These cut-off values were also applied to the fractures interpreted on the BHI logs. It may be noted that it was not possible to discriminate between X-Type and Y-Type fractures based of the Vshale. Indeed, the Vshale values are too close for these two types of fractures to allow a proper distinction.

Impact of mechanical bed thickness First of all, only Z-Type fractures were analysed. We also worked in the unit V being the main clean limestone unit in the Najmah – Sargelu reservoir. From cores, one can observe that fracture densities are higher in thin beds than in thick beds. In unit V, an overall trend of thin fractured beds is even noted at the top whereas thick beds are less fractured toward the middle of that unit (Fig. 12). The relatively poor core sampling of that unit however prevented us to quantify the mechanical bed thickness to fracture density correlation which will be addressed using BHI logs.

40 Petroleum Today

Matrix porosity The average matrix porosity in the clean limestones reservoir units II, IIIB, V and VI where joints were noted on cores is very low (less 5%) with no big contrast of porosity. Therefore, comparison of porosity log with natural fractures recorded on cores did not show any correlation. Consequently, matrix porosity was not considered as a geological driver on natural fracture occurrence in the Najmah – Sargelu reservoir of West Kuwait.

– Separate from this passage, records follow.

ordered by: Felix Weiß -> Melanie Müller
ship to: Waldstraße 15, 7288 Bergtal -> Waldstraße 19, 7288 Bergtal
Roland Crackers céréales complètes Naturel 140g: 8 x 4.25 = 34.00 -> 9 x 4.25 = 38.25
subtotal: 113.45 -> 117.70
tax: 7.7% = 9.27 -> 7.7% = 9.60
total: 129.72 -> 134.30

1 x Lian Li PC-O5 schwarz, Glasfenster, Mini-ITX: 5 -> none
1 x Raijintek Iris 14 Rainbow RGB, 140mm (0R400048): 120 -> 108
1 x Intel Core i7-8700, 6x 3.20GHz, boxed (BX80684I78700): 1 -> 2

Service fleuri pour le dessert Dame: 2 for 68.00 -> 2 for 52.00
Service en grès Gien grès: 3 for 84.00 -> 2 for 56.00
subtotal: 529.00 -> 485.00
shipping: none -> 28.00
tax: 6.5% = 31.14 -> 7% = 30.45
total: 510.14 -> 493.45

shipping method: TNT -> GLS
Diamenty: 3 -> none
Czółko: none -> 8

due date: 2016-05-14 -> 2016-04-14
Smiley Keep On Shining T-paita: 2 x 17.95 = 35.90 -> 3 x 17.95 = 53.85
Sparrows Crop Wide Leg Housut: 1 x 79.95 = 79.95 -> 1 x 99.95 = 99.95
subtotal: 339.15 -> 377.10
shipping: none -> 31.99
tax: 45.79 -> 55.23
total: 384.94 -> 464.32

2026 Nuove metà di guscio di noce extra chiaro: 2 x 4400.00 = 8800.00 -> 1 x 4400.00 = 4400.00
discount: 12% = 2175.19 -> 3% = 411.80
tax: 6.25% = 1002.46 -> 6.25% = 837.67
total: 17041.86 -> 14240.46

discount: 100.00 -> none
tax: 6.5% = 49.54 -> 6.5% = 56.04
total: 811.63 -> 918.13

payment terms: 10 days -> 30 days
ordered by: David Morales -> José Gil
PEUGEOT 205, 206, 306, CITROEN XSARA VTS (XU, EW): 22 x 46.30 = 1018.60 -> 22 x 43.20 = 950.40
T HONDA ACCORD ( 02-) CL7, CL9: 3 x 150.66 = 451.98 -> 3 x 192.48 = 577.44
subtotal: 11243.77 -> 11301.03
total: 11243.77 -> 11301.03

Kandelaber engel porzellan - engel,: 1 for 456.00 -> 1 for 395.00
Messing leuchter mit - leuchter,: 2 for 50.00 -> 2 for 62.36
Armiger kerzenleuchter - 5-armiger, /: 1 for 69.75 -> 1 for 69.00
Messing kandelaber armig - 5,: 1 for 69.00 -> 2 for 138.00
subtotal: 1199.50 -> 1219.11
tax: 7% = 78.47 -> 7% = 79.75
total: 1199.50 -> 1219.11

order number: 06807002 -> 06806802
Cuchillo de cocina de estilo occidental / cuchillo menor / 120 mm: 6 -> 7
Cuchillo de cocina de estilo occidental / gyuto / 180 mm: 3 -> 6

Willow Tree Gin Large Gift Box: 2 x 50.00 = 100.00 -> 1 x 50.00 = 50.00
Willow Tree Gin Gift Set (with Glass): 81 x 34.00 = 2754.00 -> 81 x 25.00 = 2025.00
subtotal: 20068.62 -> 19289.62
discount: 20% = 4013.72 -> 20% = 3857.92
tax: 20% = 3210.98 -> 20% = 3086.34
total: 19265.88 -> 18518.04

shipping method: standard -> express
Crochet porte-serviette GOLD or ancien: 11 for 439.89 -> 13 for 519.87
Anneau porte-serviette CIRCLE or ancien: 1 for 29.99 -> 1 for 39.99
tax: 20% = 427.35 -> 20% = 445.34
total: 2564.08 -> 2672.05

Fracture Analysis from BHI Data This section is dedicated to the statistical analysis of the natural fractures interpreted from BHI logs in the Najmah – Sargelu reservoir – West Kuwait. It aims first at the definition of the main fractures sets and secondly at the analysis of the different types (e.g. different scales) of tectonic fractures. This work was performed based on BHI interpretation available at 18 wells most of them being vertical.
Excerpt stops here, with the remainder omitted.